The pandemic has forced many Latino organizers to move their focus to digital efforts that some have pushed for years. Voto Latino, for example, plans to register more than 500,000 voters online. In recent weeks, the organization has started to work with local groups that would typically be registering voters in person.
“My concern is traditional voter registration is not happening, and we know that there is going to be a gap come September,” Ms. Kumar said. But, she added, “people are holed up in their homes, they are on their screens, and that’s where we have to be.”

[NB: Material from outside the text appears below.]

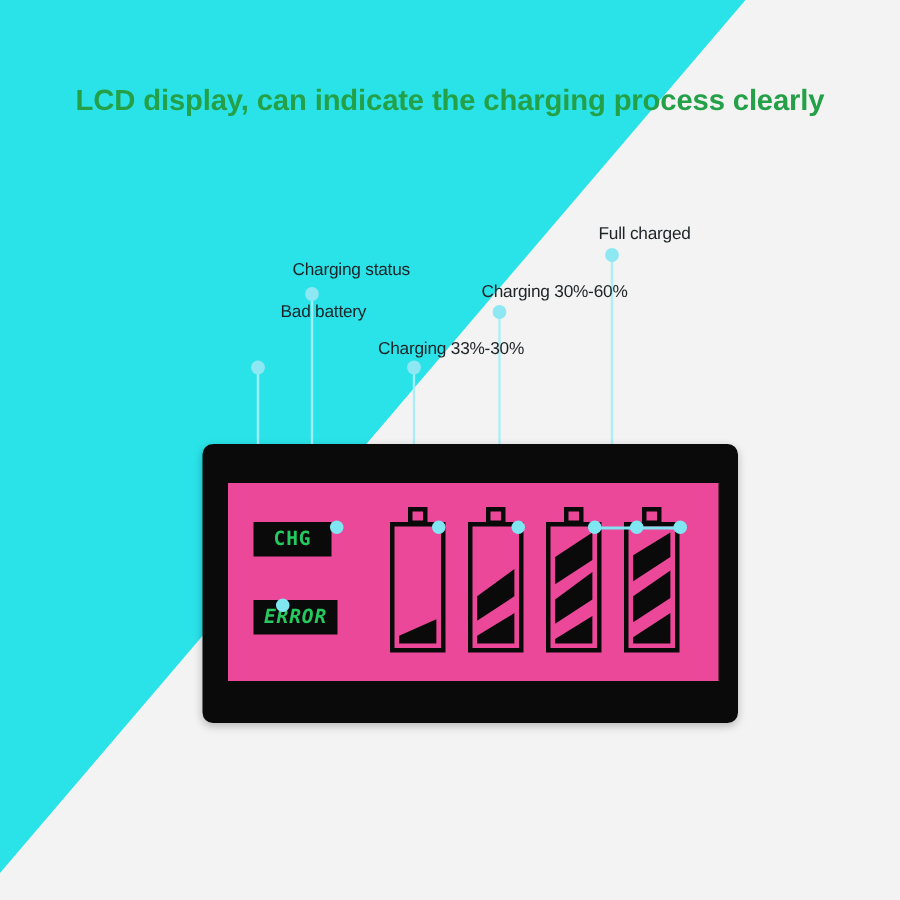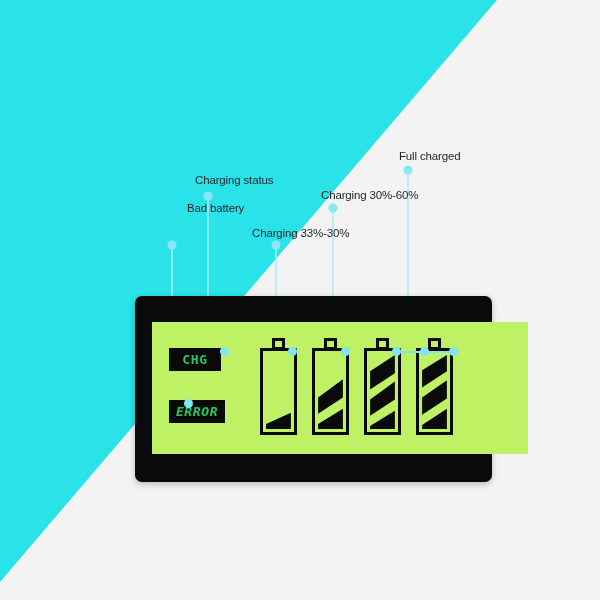"LCD display, can indicate the" div.headline { html: none -> <div>LCD display, can indicate the charging process clearly</div> }
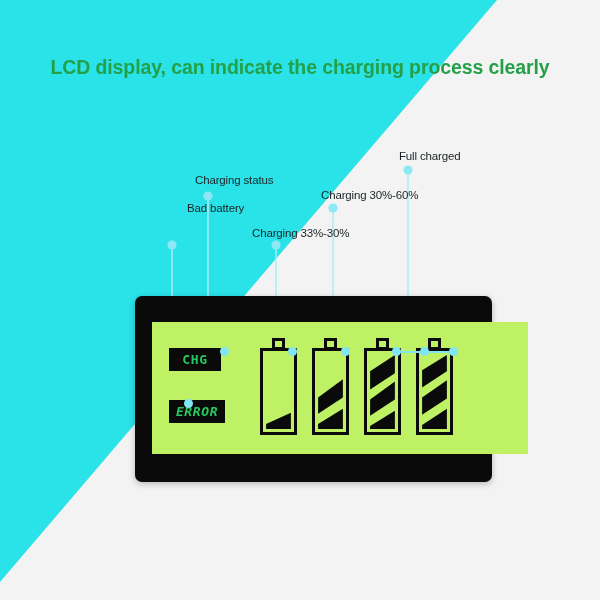"CHG" .lcd-panel { background: #bef264 -> #ec4899; width: 376px -> 327px }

Mr. Rodriguez said he expected a political backlash when Latino voters start to realize how many in their communities have been left out of the recovery payments.
“Everybody is going to get a little something except the most vulnerable,” he said. “The disparities that exist are going to be significantly widened.”
The pandemic will force political campaigns to rethink the way they engage with Latino voters, said Stephanie Valencia, a founder of Equis, a research group, which has found that such voters, who tend to be younger, receive most of their information online.
“This really shows the fragility of our systems and the ways in which the Latino community has been ignored,” Ms. Valencia said. “This is a disease that sees no status, but the impacts are not going to be even.”